_ACTION ITEM_
Return the following data exactly, with all pictures left out.

_RECORDS PROVIDED_
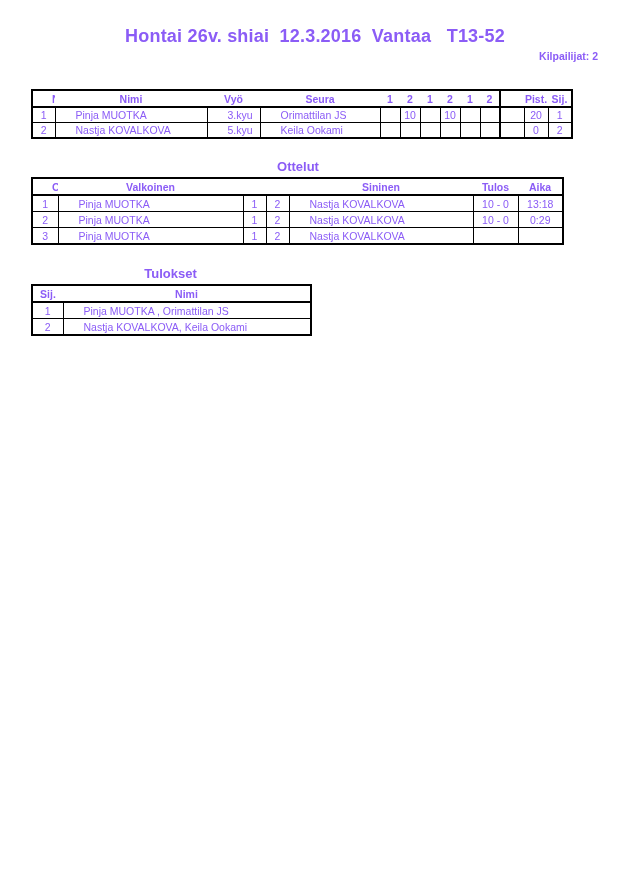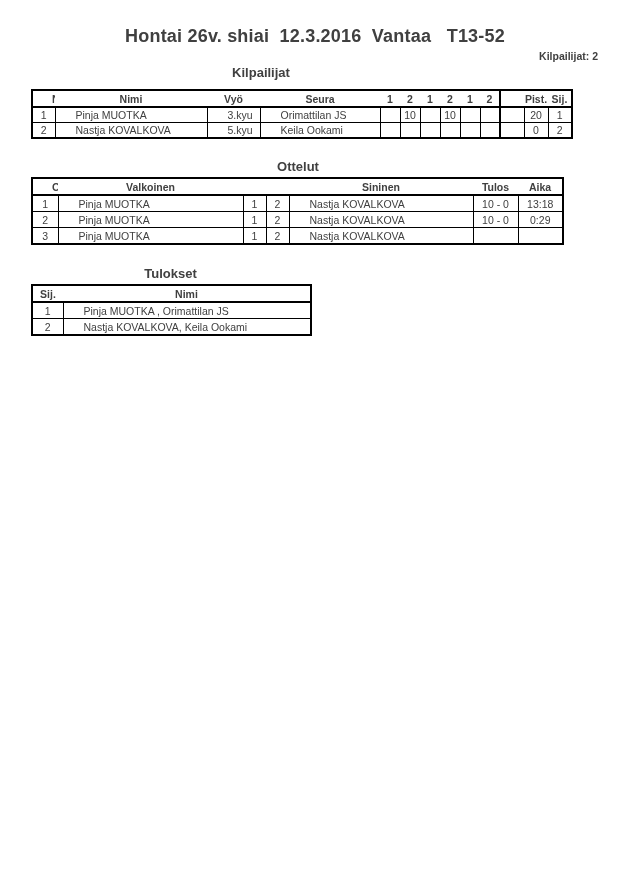--- a/index.html
+++ b/index.html
@@ -8,7 +8,7 @@
     width: 630px;
     height: 891px;
     background: #ffffff;
-    color: #404040;
+    color: #8b5cf6;
     font-family: "Liberation Sans", sans-serif;
     overflow: hidden;
   }

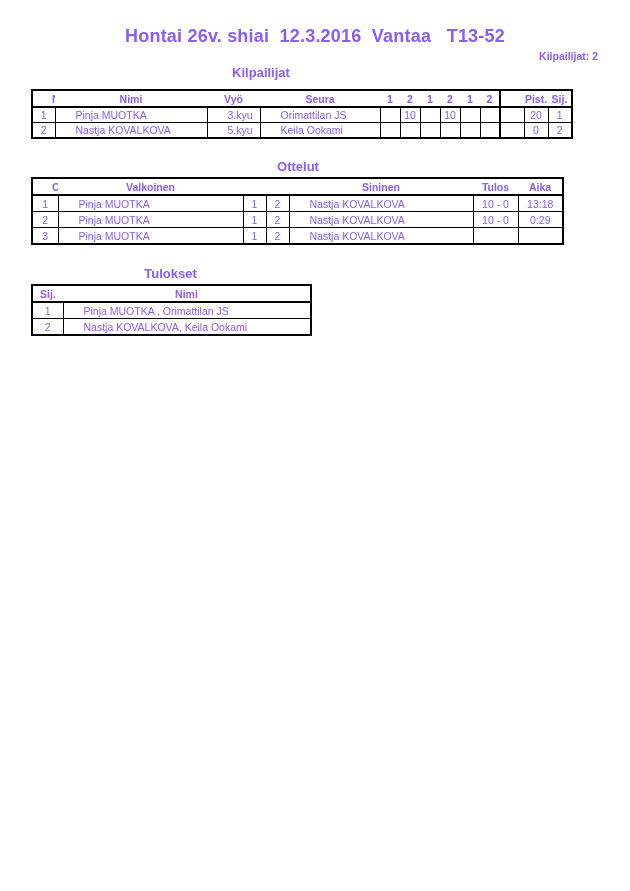--- a/index.html
+++ b/index.html
@@ -86,7 +86,6 @@
   <div class="title">Hontai 26v. shiai  12.3.2016  Vantaa   T13-52</div>
   <div class="count">Kilpailijat: 2</div>
 
-  <div class="section-heading" id="kilpailijat-heading">Kilpailijat</div>
 
   <table id="t-kilpailijat">
     <colgroup>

_EXERCISE SOLUTION_
--- a/index.html
+++ b/index.html
@@ -8,7 +8,7 @@
     width: 630px;
     height: 891px;
     background: #ffffff;
-    color: #404040;
+    color: #8b5cf6;
     font-family: "Liberation Sans", sans-serif;
     overflow: hidden;
   }

--- a/index.html
+++ b/index.html
@@ -86,7 +86,6 @@
   <div class="title">Hontai 26v. shiai  12.3.2016  Vantaa   T13-52</div>
   <div class="count">Kilpailijat: 2</div>
 
-  <div class="section-heading" id="kilpailijat-heading">Kilpailijat</div>
 
   <table id="t-kilpailijat">
     <colgroup>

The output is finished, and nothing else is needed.